== Records from a collection ==
● ● ● ● ● ● ●
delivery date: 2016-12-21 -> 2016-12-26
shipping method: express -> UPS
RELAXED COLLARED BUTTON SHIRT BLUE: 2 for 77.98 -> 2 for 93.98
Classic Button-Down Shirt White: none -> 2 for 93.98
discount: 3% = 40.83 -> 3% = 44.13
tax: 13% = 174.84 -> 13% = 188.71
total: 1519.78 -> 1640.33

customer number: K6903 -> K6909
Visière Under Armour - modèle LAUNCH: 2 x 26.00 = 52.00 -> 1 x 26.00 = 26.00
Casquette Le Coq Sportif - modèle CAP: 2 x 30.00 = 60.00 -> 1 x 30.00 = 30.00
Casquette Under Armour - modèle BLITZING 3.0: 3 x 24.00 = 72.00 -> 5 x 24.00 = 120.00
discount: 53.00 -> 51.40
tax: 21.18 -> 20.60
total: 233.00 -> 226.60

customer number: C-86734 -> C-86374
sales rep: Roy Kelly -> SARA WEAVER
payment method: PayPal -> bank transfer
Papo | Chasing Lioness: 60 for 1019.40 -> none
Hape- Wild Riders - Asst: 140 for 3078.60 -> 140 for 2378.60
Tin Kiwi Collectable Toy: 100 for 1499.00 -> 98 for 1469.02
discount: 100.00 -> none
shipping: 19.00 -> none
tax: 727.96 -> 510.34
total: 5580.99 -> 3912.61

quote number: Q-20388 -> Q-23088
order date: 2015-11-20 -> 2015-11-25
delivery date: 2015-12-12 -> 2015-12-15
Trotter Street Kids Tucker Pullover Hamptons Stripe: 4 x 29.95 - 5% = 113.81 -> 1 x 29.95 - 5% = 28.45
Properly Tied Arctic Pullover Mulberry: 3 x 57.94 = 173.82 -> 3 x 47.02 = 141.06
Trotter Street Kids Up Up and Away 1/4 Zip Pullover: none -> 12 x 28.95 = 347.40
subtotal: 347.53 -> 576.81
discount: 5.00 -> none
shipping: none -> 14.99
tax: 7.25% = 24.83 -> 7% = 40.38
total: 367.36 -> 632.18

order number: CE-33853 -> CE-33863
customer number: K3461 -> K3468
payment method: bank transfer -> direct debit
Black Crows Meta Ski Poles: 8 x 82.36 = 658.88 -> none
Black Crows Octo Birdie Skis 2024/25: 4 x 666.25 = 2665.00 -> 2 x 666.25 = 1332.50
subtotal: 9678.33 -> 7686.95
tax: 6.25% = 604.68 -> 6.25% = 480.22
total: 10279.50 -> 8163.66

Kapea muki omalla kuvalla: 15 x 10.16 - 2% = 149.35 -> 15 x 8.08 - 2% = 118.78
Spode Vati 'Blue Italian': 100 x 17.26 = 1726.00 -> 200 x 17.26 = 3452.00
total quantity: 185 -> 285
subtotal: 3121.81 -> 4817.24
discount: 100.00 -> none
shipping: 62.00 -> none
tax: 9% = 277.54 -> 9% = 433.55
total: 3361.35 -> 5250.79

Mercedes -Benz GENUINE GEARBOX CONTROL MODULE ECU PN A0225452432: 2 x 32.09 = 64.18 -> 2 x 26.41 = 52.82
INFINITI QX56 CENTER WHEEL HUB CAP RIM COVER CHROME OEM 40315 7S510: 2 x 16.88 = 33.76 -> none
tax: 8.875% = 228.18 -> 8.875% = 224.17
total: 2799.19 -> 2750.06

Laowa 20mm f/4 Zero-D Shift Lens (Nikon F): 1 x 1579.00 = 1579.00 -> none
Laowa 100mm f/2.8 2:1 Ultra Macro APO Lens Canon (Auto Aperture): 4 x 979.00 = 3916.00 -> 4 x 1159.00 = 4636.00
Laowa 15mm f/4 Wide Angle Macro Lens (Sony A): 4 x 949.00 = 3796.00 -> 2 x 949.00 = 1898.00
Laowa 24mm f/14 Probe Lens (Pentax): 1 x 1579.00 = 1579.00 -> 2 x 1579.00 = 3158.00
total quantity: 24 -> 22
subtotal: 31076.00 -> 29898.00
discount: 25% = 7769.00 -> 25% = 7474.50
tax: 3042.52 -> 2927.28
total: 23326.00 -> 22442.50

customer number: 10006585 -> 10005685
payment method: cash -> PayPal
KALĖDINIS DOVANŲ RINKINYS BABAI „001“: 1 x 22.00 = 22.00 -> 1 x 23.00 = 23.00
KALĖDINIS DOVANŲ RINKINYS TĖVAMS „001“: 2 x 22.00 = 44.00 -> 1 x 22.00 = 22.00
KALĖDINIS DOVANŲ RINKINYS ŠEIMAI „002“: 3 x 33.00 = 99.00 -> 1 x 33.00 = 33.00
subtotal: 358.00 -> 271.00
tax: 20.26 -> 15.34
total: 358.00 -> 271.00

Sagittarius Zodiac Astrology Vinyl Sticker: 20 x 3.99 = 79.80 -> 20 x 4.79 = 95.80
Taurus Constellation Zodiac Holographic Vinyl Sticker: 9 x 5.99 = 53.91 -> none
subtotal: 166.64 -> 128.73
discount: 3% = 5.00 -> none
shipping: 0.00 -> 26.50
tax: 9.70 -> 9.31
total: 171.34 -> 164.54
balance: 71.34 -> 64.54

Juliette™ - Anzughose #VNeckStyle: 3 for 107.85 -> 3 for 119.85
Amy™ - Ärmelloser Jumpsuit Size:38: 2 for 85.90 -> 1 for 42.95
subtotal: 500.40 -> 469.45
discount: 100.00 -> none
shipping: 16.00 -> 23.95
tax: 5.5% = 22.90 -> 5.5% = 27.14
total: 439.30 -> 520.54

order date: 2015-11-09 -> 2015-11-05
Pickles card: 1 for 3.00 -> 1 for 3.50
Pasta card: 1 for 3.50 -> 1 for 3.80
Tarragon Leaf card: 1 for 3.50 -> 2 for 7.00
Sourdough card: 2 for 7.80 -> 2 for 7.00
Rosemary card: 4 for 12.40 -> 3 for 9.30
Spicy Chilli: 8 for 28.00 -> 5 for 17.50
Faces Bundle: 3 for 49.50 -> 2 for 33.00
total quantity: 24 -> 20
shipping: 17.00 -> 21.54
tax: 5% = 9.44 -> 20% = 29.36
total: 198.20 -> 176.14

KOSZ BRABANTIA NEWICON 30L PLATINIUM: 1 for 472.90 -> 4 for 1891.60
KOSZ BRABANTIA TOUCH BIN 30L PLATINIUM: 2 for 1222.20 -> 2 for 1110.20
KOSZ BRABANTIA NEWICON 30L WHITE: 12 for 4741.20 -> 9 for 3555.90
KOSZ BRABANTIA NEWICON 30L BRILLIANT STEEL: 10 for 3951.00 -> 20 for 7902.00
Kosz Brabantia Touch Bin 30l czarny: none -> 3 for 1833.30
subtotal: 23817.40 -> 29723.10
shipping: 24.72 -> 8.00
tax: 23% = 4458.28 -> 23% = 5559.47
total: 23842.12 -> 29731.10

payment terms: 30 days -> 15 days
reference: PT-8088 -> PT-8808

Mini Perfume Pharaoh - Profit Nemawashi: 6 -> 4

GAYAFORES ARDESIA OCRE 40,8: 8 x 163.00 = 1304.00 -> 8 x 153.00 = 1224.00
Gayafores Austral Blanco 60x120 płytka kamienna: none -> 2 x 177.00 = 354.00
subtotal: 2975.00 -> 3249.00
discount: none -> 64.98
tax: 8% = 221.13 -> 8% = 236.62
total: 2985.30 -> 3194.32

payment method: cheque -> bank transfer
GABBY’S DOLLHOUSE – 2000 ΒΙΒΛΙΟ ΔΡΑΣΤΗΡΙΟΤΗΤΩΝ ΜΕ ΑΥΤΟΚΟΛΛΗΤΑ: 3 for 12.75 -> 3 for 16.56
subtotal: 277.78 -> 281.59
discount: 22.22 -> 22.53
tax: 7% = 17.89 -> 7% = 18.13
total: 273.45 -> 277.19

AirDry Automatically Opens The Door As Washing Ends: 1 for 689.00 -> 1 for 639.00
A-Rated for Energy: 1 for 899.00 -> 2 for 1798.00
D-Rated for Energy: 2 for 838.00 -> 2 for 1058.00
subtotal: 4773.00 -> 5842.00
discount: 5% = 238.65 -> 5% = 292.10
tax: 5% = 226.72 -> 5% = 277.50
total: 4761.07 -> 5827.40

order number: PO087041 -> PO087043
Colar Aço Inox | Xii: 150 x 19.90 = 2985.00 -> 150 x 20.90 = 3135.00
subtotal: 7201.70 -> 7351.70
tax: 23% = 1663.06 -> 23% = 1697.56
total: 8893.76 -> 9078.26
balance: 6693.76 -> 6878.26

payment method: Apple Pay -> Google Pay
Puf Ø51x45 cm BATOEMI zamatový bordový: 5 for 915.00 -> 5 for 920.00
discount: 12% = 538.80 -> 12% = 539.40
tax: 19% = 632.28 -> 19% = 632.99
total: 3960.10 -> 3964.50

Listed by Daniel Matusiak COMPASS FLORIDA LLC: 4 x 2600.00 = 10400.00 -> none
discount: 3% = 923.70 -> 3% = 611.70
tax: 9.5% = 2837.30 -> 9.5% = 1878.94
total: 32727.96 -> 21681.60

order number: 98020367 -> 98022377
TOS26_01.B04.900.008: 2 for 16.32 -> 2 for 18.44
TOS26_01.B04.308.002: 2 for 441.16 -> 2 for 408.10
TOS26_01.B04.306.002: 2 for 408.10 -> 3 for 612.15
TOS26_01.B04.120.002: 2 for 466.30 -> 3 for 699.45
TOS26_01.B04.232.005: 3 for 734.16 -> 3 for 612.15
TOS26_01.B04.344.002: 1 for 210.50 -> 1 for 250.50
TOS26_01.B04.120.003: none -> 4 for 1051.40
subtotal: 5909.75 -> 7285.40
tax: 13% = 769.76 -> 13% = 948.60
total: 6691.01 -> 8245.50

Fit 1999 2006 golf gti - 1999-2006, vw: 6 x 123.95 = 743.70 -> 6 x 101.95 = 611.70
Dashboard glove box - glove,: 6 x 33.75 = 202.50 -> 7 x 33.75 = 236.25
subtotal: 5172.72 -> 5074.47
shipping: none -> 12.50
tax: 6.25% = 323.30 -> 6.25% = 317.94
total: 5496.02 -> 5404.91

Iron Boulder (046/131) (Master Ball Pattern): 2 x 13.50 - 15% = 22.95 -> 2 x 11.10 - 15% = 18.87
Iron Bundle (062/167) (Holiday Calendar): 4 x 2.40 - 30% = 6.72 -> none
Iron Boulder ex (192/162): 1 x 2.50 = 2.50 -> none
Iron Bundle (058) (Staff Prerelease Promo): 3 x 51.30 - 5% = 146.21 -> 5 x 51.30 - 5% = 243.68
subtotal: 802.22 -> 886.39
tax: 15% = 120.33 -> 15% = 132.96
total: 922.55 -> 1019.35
● ● ● ● ● ● ●
Where the string "balance" occurs in the data, return the whole line.

balance: 71.34 -> 64.54
balance: 6693.76 -> 6878.26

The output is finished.